NanoLongEmbed

Overview

NanoLongEmbed is the compact long-context retrieval group derived from LongEmbed. It tests whether a retriever can select the correct long document when evidence may be buried in books, scripts, meeting transcripts, Wikipedia bundles, or synthetic long contexts. The group includes both real long-document retrieval tasks and synthetic passkey or needle settings.

This group is different from ordinary passage retrieval. Documents are often tens of thousands of characters long, and NanoNarrativeQA contains whole narratives averaging more than 300,000 characters. A successful model must retain enough signal from a long source to identify the correct document. BM25 is unusually strong because long documents contain many distinctive names and events; dense retrieval tests long-context compression; reranking_hybrid shows whether semantic candidates can recover from lexical dilution.

What This Group Measures

LongEmbed: Extending Embedding Models for Long Context Retrieval introduces retrieval tasks designed for embedding long documents and long contexts. NanoLongEmbed keeps six compact splits from that benchmark: NarrativeQA, SummScreen, QMSum, 2WikiMultiHopQA, Passkey, and Needle.

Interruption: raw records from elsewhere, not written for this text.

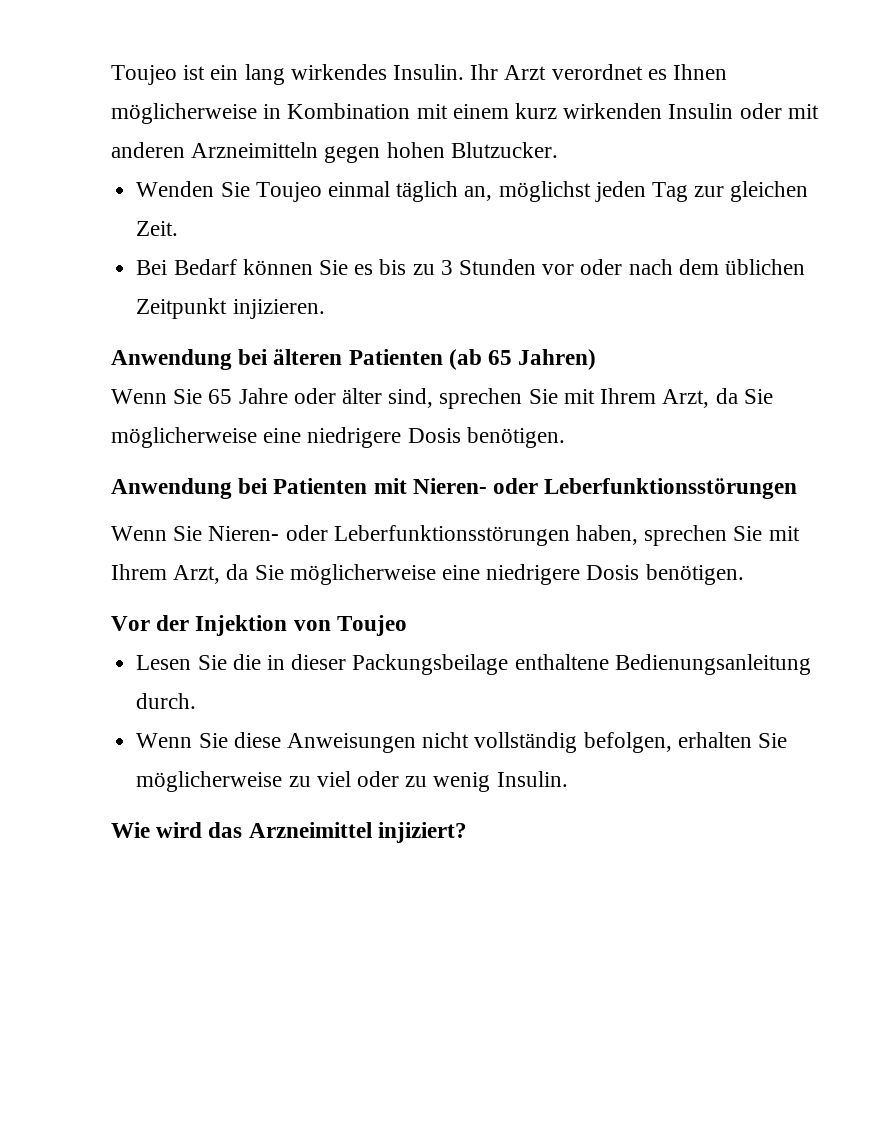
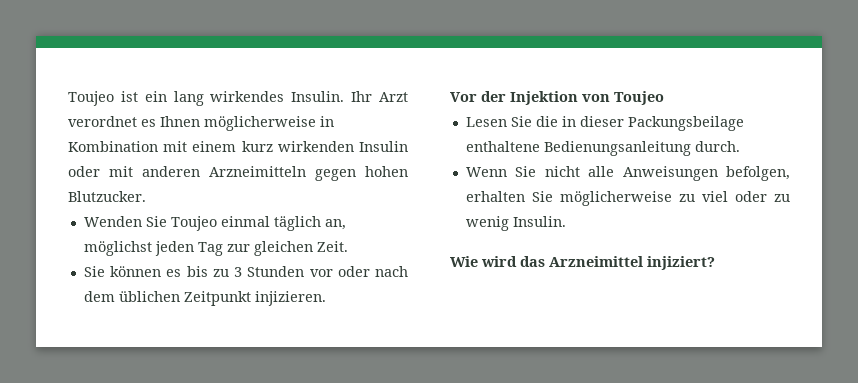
- Bei Bedarf können Sie es bis zu 3 Stunden vor oder nach dem üblichen Zeitpunkt injizieren.
+ Sie können es bis zu 3 Stunden vor oder nach dem üblichen Zeitpunkt injizieren.
- Anwendung bei älteren Patienten (ab 65 Jahren)
- Wenn Sie 65 Jahre oder älter sind, sprechen Sie mit Ihrem Arzt, da Sie möglicherweise eine niedrigere Dosis benötigen.
- Anwendung bei Patienten mit Nieren- oder Leberfunktionsstörungen
- Wenn Sie Nieren- oder Leberfunktionsstörungen haben, sprechen Sie mit Ihrem Arzt, da Sie möglicherweise eine niedrigere Dosis benötigen.
- Wenn Sie diese Anweisungen nicht vollständig befolgen, erhalten Sie möglicherweise zu viel oder zu wenig Insulin.
+ Wenn Sie nicht alle Anweisungen befolgen, erhalten Sie möglicherweise zu viel oder zu wenig Insulin.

The group measures document-level long-context retrieval. NarrativeQA, SummScreen, QMSum, and 2WikiMultiHopQA retrieve real or dataset-derived long sources. Passkey and Needle are synthetic probes where a small answer-bearing statement is inserted into a long document. In all cases, the target is the whole long document, not just a short passage.

Task Families

Narrative retrieval: NanoNarrativeQA retrieves books or movie scripts from story questions.
Transcript retrieval: NanoSummScreenFD and NanoQMSum retrieve episode or meeting transcripts.
Multi-hop evidence bundle retrieval: Nano2WikiMultihopQA retrieves concatenated Wikipedia evidence documents.
Synthetic long-context probes: NanoPasskey and NanoNeedle retrieve long documents containing a matching inserted key or fact.

Dataset Shape

NanoLongEmbed contains 6 task pages, 998 queries, 2,788 split-local documents, and 998 positive qrel rows. Every task is single-positive in the current metadata. Candidate pools are small compared with web retrieval, but documents are extremely long.

Document length is the defining feature. NanoNarrativeQA averages more than 326,000 characters per document. QMSum, 2WikiMultiHopQA, Needle, Passkey, and SummScreen also average tens of thousands of characters. Queries range from short direct questions to long recaps and meeting requests. The challenge is not corpus scale; it is representing enough of each long document to rank the right source.

Retrieval Behavior

BM25 Profile

BM25 is the best profile for every NanoLongEmbed task in the current metadata. This is not surprising: long documents contain many rare names, events, phrases, and transcript terms that overlap with queries. NanoSummScreenFD and Nano2WikiMultihopQA are especially strong because recaps, evidence bundles, and source documents often share distinctive terms.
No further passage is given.